Arrested development as turtle's power thrills scientists
A turtle at Gnaraloo Station in Western Australia. Photo: Fleur Bainger
RESEARCHERS have established how female turtles can hold on to their eggs - laying them only when the conditions are right.
Some species of freshwater turtle can hold on to their eggs for up to two months, while sea turtles can delay laying eggs for between seven and 10 days.
Reproductive and developmental biologist Anthony Rafferty said embryo development stalled in all species of turtle when the egg started to form in the mother's reproductive tract.

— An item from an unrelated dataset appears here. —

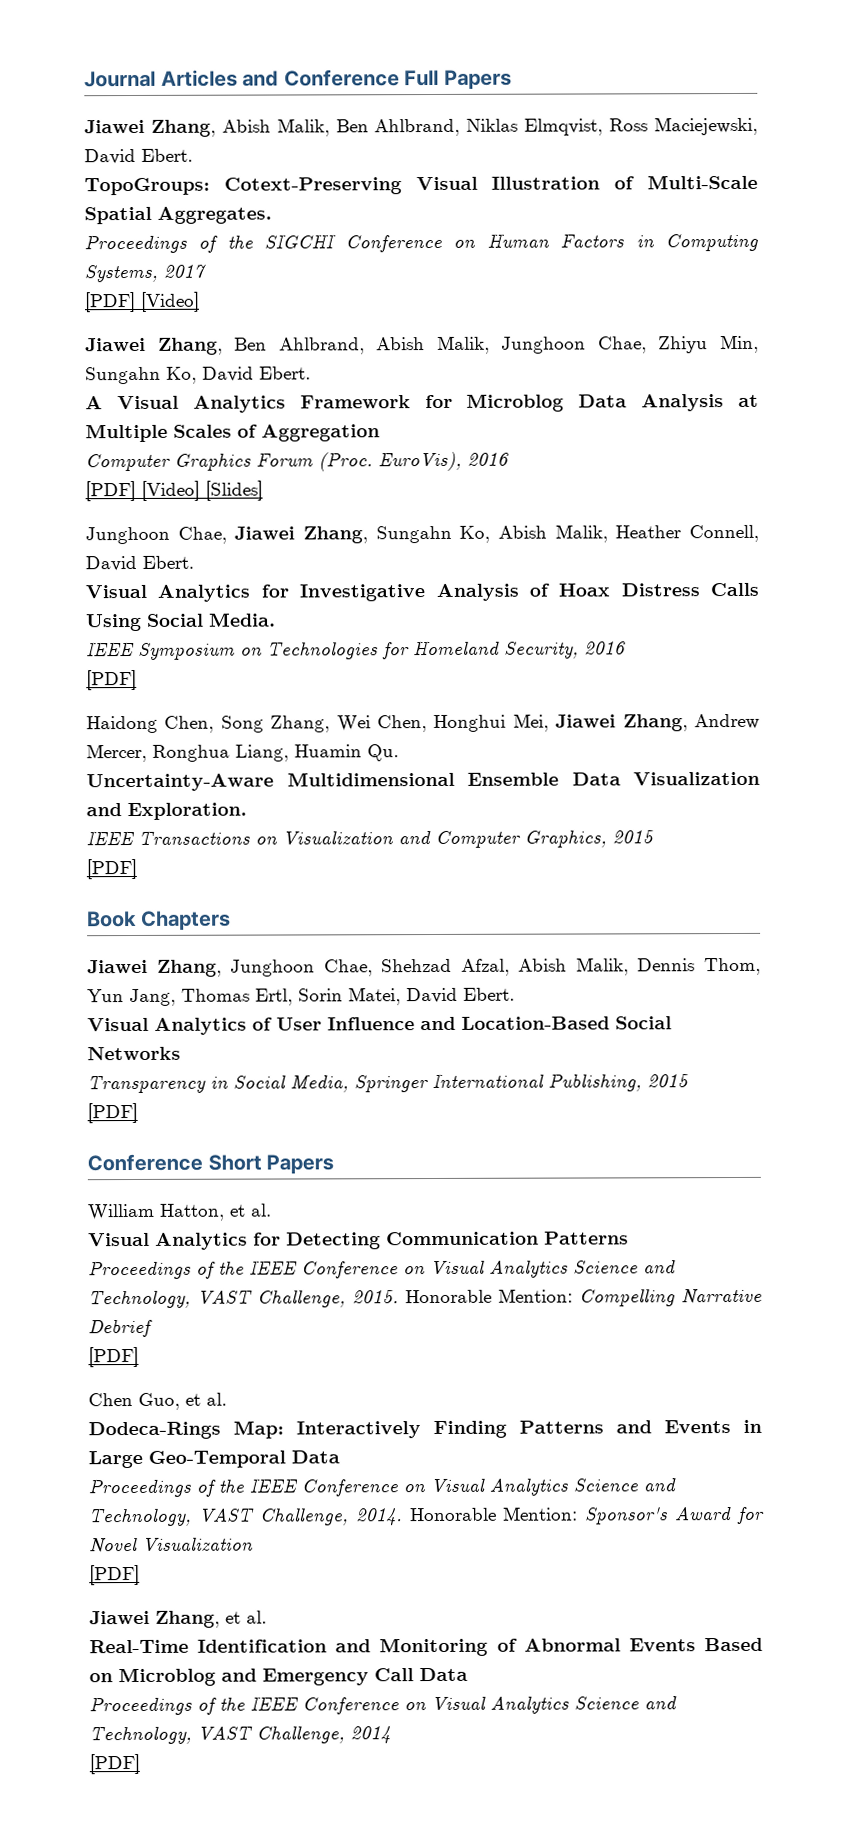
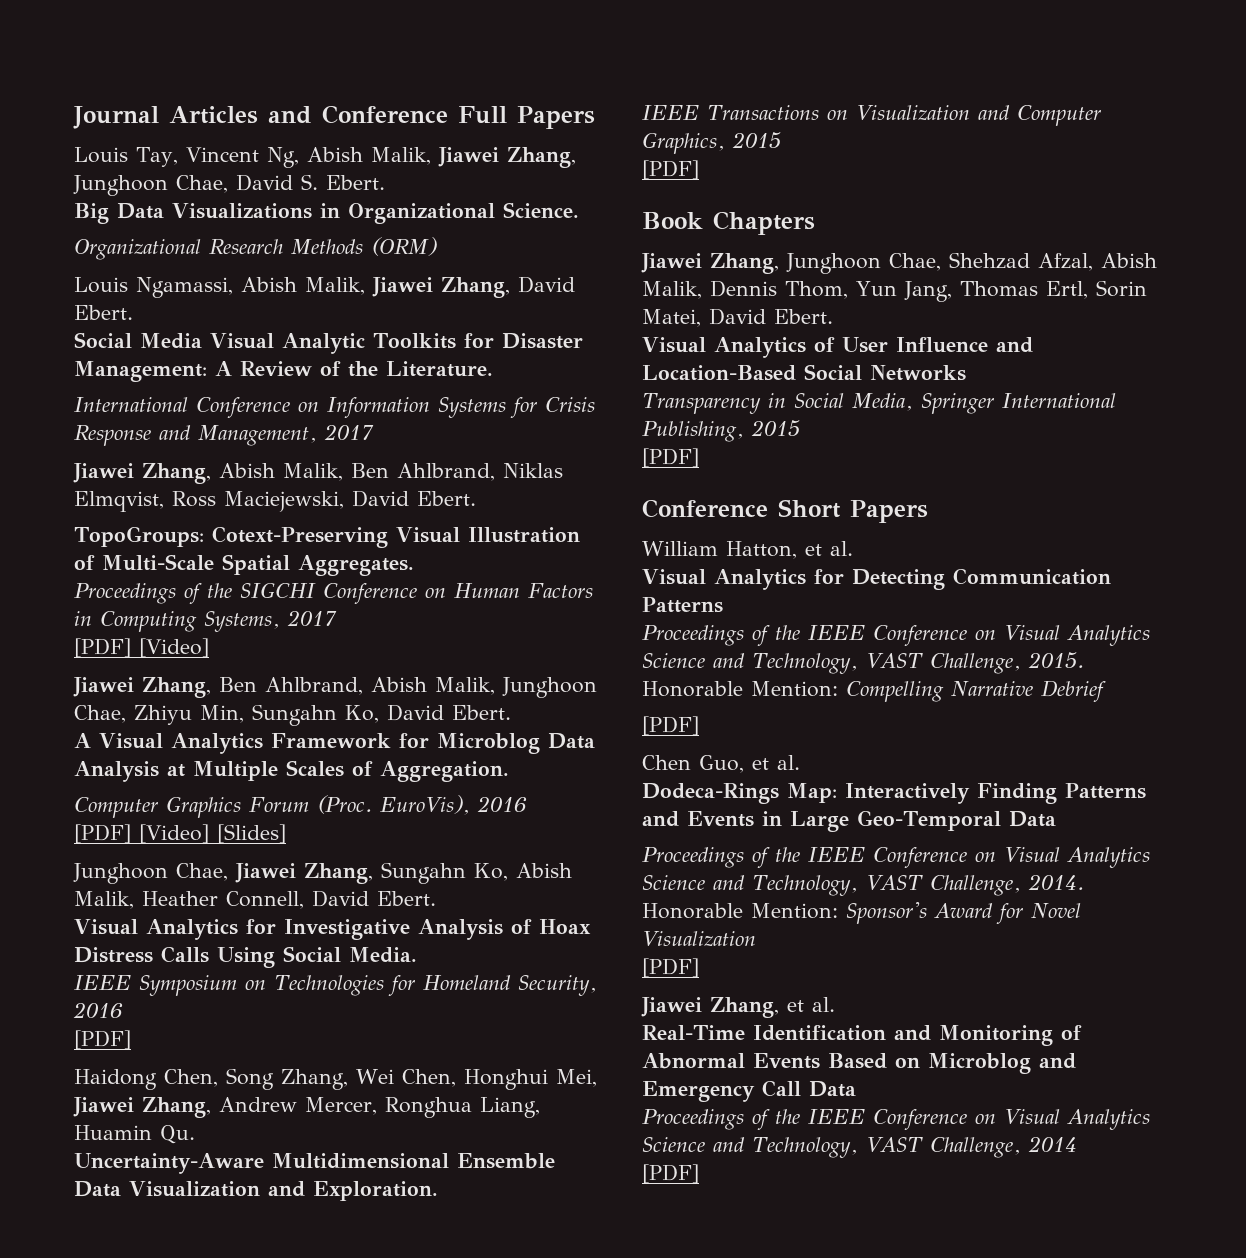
(512, 79) none -> [74,147,576,168] [73,174,385,196] [74,202,579,224] [74,237,437,260] [74,276,575,298] [74,305,133,320] [74,332,583,354] [74,361,493,382] [74,397,595,418] [74,424,374,446] // Louis Tay, Vincent Ng, Abish Malik, Jiawei Zhang, Junghoon Chae, David S. Ebert. // Big Data Visualizations in Organizational Science. // Organizational Research Methods (ORM) // Louis Ngamassi, Abish Malik, Jiawei Zhang, David Ebert. // Social Media Visual Analytic Toolkits for Disaster Management: A Review of the Literature. // International Conference on Information Systems for Crisis Response and Management, 2017
[261,424,380,442] Aggregation -> [380,761,509,782] Aggregation.

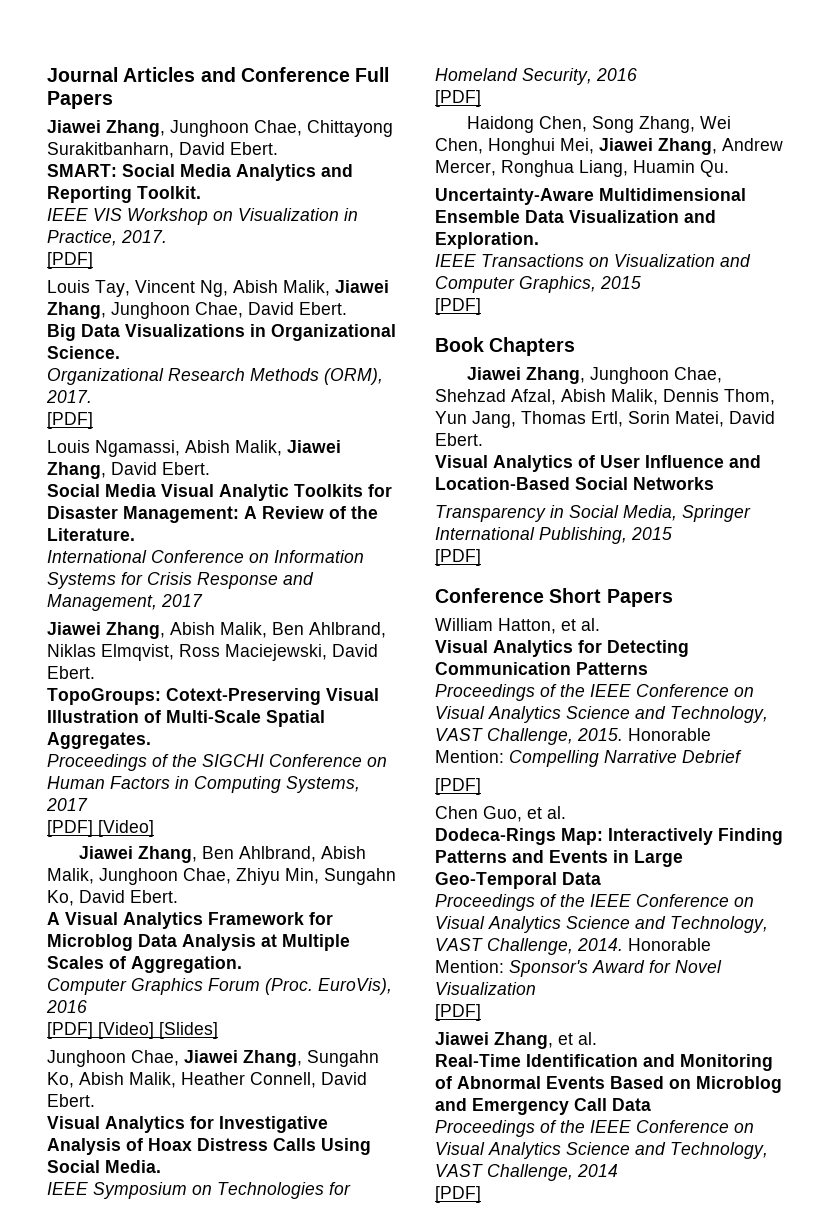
(595, 117) none -> [47,120,393,137] [47,142,278,158] [47,164,353,181] [47,186,201,203] [47,208,358,225] [47,230,167,246] [47,252,93,269] // Jiawei Zhang, Junghoon Chae, Chittayong Surakitbanharn, David Ebert. // SMART: Social Media Analytics and Reporting Toolkit. // IEEE VIS Workshop on Visualization in Practice, 2017. // [PDF]
[301,174,318,190] S. -> (294, 308) none
[370,237,437,256] (ORM) -> [324,368,383,385] [46,390,92,403] [47,412,93,429] (ORM), 2017. // [PDF]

Turtle hatchlings make their way to the sea. Photo: Fleur Bainger
To establish how they do it, Dr Rafferty and colleagues studied four species of Australian turtle - the western oblong, eastern longneck, Murray River and green sea turtle.
The team discovered the egg-carrying female had the unique biological ability to create a low-oxygen environment for the developing embryos.
This allowed her to wait to lay her eggs on land until conditions were right, giving her young the best chance of survival.
Females try to nest when they know there will be a spike in food for the young, usually in spring. The western oblong turtle only nests when there is low air pressure, indicating rain is on the way to soften the ground for nest building.
Dr Rafferty said he was surprised how low the oxygen levels were inside the reproductive tract. ''It was really fascinating,'' he said. ''We couldn't believe that it even supported the embryo development to that stage, let alone the mother's tissue.''
Working with Healesville Sanctuary vet Franciscus Scheelings, the researchers used an endoscope and an oxygen sensor to observe the oxygen levels inside four different species of pregnant female turtles.
They found the female secreted a mucus-like substance in the reproductive tract, which coated the eggs and lowered oxygen levels to effectively put the embryos' development ''on hold''.
Published in the American Society of Naturalists, the research could have broader implications, especially for species such as the critically endangered leatherback. The largest of all living turtles, the leatherback has a poor hatch rate with more than half the eggs laid in the nest failing to hatch. ''This research may certainly help improve captive breeding or artificial incubation of eggs,'' Dr Scheelings said.